▶ [Brief]: All entries are to be printed again exactly, with their images omitted.

/---

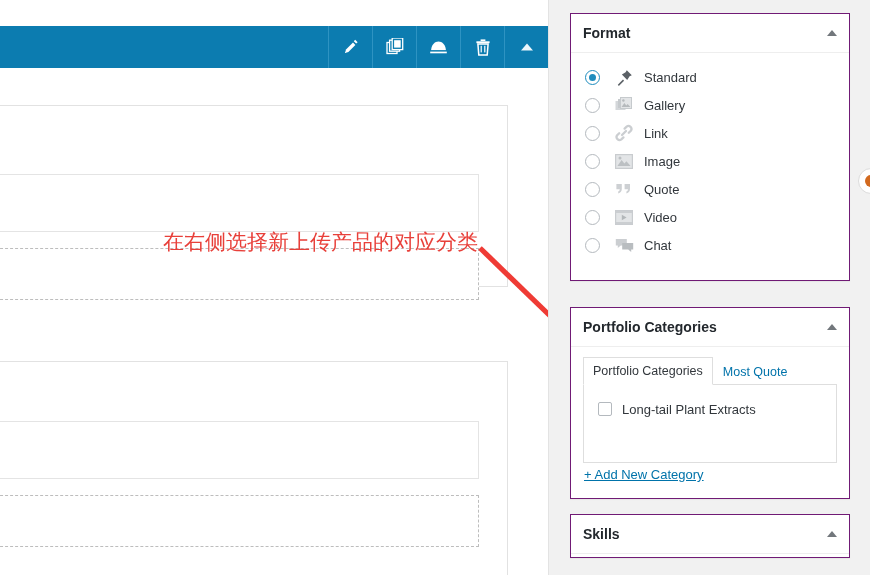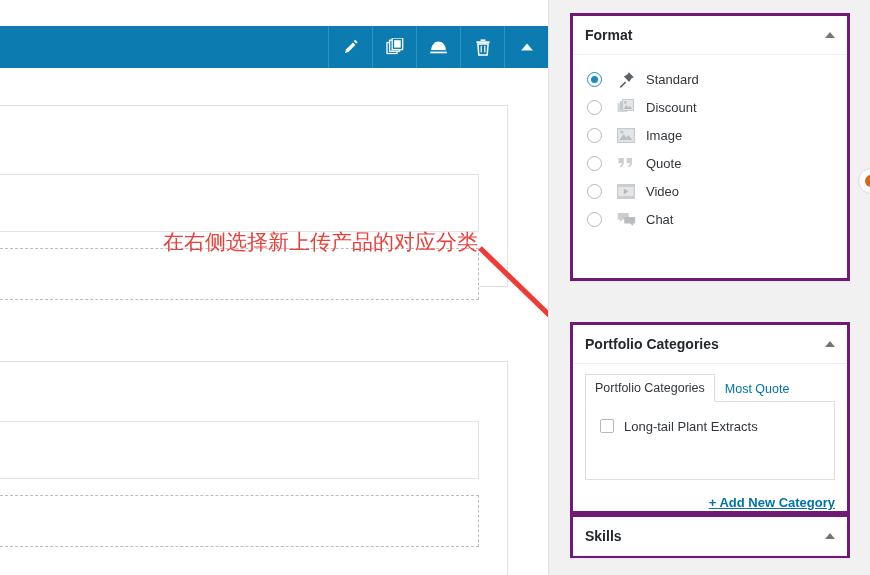--- a/index.html
+++ b/index.html
@@ -133,7 +133,7 @@
     left: 2px;
     width: 280px;
     background: #ffffff;
-    border: 3px solid #701a75;
+    border: 1px solid #701a75;
     box-sizing: border-box;
     box-shadow: 0 1px 1px rgba(0,0,0,.04);
   }

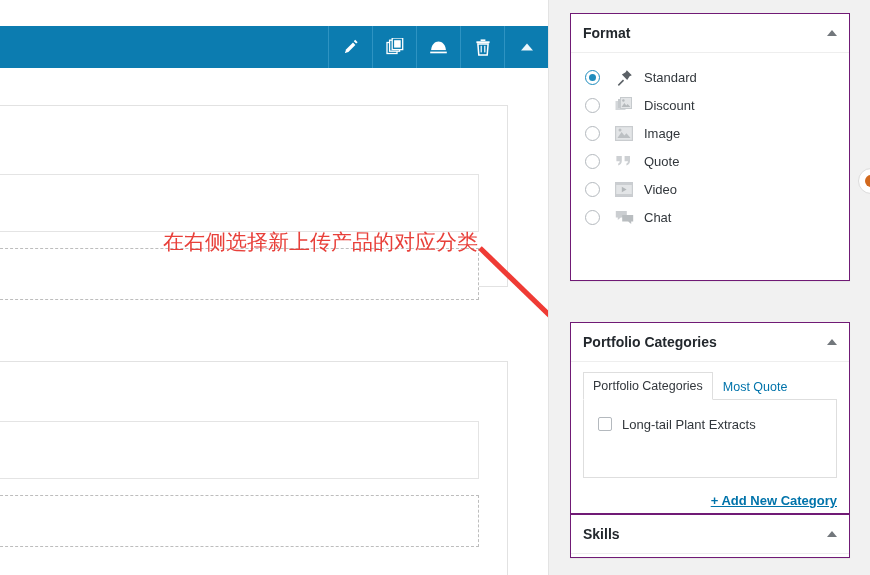--- a/index.html
+++ b/index.html
@@ -403,7 +403,7 @@
               <circle cx="8.4" cy="3.5" r="1.2" fill="#b6babd"></circle>
             </svg>
           </span>
-          <span class="fmt-label">Discount</span>
+          <span class="fmt-label">Gallery</span>
         </div>
 
 

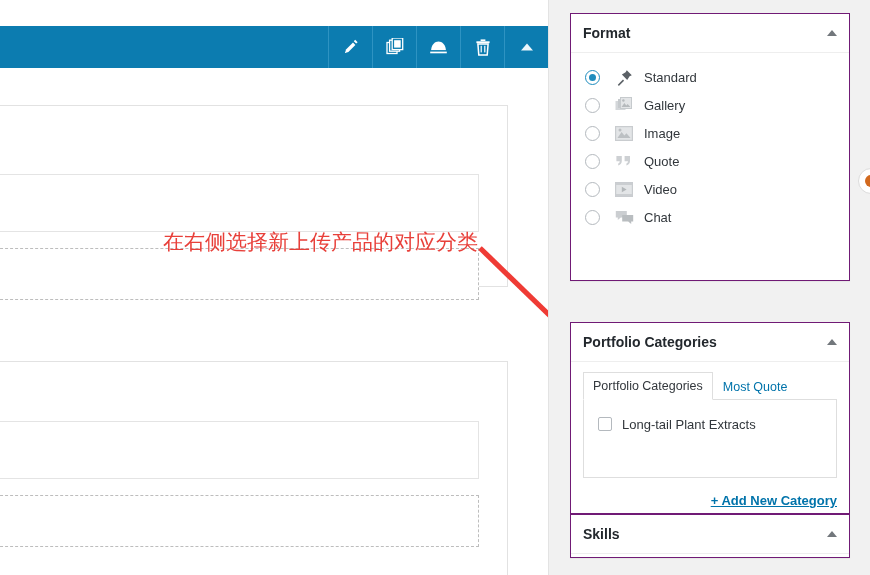--- a/index.html
+++ b/index.html
@@ -406,6 +406,19 @@
           <span class="fmt-label">Gallery</span>
         </div>
 
+        <div class="fmt-row">
+          <span class="radio"></span>
+          <span class="fmt-icon">
+            <svg width="18" height="18" viewBox="0 0 18 18">
+              <g stroke="#cbced1" stroke-width="2.3" fill="none" stroke-linecap="round">
+                <path d="M7 11 L11 7"></path>
+                <path d="M9.6 4.6 L11.6 2.6 a3 3 0 0 1 4.2 4.2 L13.8 8.8"></path>
+                <path d="M8.4 13.4 L6.4 15.4 a3 3 0 0 1 -4.2 -4.2 L4.2 9.2"></path>
+              </g>
+            </svg>
+          </span>
+          <span class="fmt-label">Link</span>
+        </div>
 
         <div class="fmt-row">
           <span class="radio"></span>

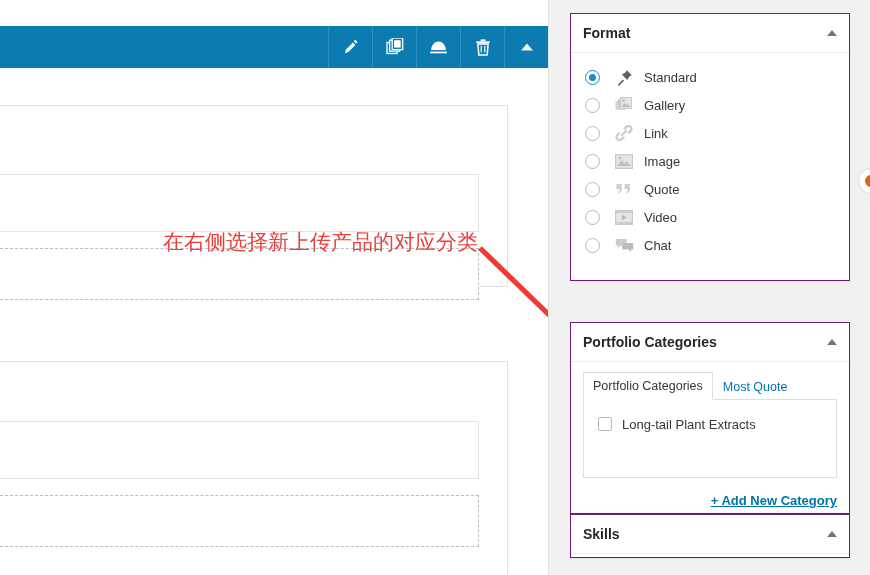--- a/index.html
+++ b/index.html
@@ -138,7 +138,7 @@
     box-shadow: 0 1px 1px rgba(0,0,0,.04);
   }
   .panel-format { top: 13px;  height: 268px; }
-  .panel-cats   { top: 322px; height: 192px; text-align: right; }
+  .panel-cats   { top: 307px; height: 192px; }
   .panel-skills { top: 514px; height: 44px; }
 
   .panel-head {

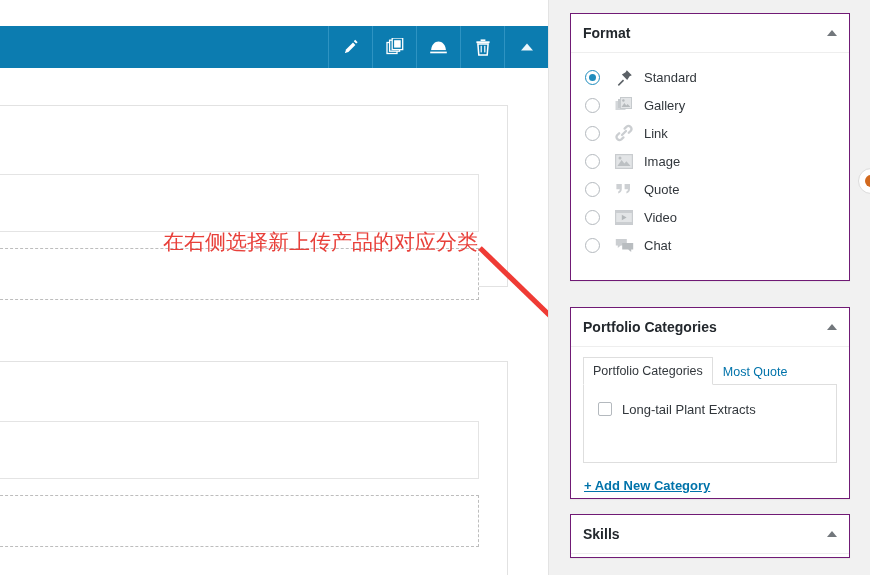--- a/index.html
+++ b/index.html
@@ -258,12 +258,11 @@
   }
   .add-cat {
     display: inline-block;
-    margin-top: 15px;
+    margin-top: 4px;
     margin-left: 1px;
     font-size: 13px;
     color: #0073aa;
     text-decoration: underline;
-    font-weight: bold;
   }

\---

▶ [Reply]:
--- a/index.html
+++ b/index.html
@@ -133,7 +133,7 @@
     left: 2px;
     width: 280px;
     background: #ffffff;
-    border: 3px solid #701a75;
+    border: 1px solid #701a75;
     box-sizing: border-box;
     box-shadow: 0 1px 1px rgba(0,0,0,.04);
   }

--- a/index.html
+++ b/index.html
@@ -403,7 +403,7 @@
               <circle cx="8.4" cy="3.5" r="1.2" fill="#b6babd"></circle>
             </svg>
           </span>
-          <span class="fmt-label">Discount</span>
+          <span class="fmt-label">Gallery</span>
         </div>
 
 

--- a/index.html
+++ b/index.html
@@ -406,6 +406,19 @@
           <span class="fmt-label">Gallery</span>
         </div>
 
+        <div class="fmt-row">
+          <span class="radio"></span>
+          <span class="fmt-icon">
+            <svg width="18" height="18" viewBox="0 0 18 18">
+              <g stroke="#cbced1" stroke-width="2.3" fill="none" stroke-linecap="round">
+                <path d="M7 11 L11 7"></path>
+                <path d="M9.6 4.6 L11.6 2.6 a3 3 0 0 1 4.2 4.2 L13.8 8.8"></path>
+                <path d="M8.4 13.4 L6.4 15.4 a3 3 0 0 1 -4.2 -4.2 L4.2 9.2"></path>
+              </g>
+            </svg>
+          </span>
+          <span class="fmt-label">Link</span>
+        </div>
 
         <div class="fmt-row">
           <span class="radio"></span>

--- a/index.html
+++ b/index.html
@@ -138,7 +138,7 @@
     box-shadow: 0 1px 1px rgba(0,0,0,.04);
   }
   .panel-format { top: 13px;  height: 268px; }
-  .panel-cats   { top: 322px; height: 192px; text-align: right; }
+  .panel-cats   { top: 307px; height: 192px; }
   .panel-skills { top: 514px; height: 44px; }
 
   .panel-head {

--- a/index.html
+++ b/index.html
@@ -258,12 +258,11 @@
   }
   .add-cat {
     display: inline-block;
-    margin-top: 15px;
+    margin-top: 4px;
     margin-left: 1px;
     font-size: 13px;
     color: #0073aa;
     text-decoration: underline;
-    font-weight: bold;
   }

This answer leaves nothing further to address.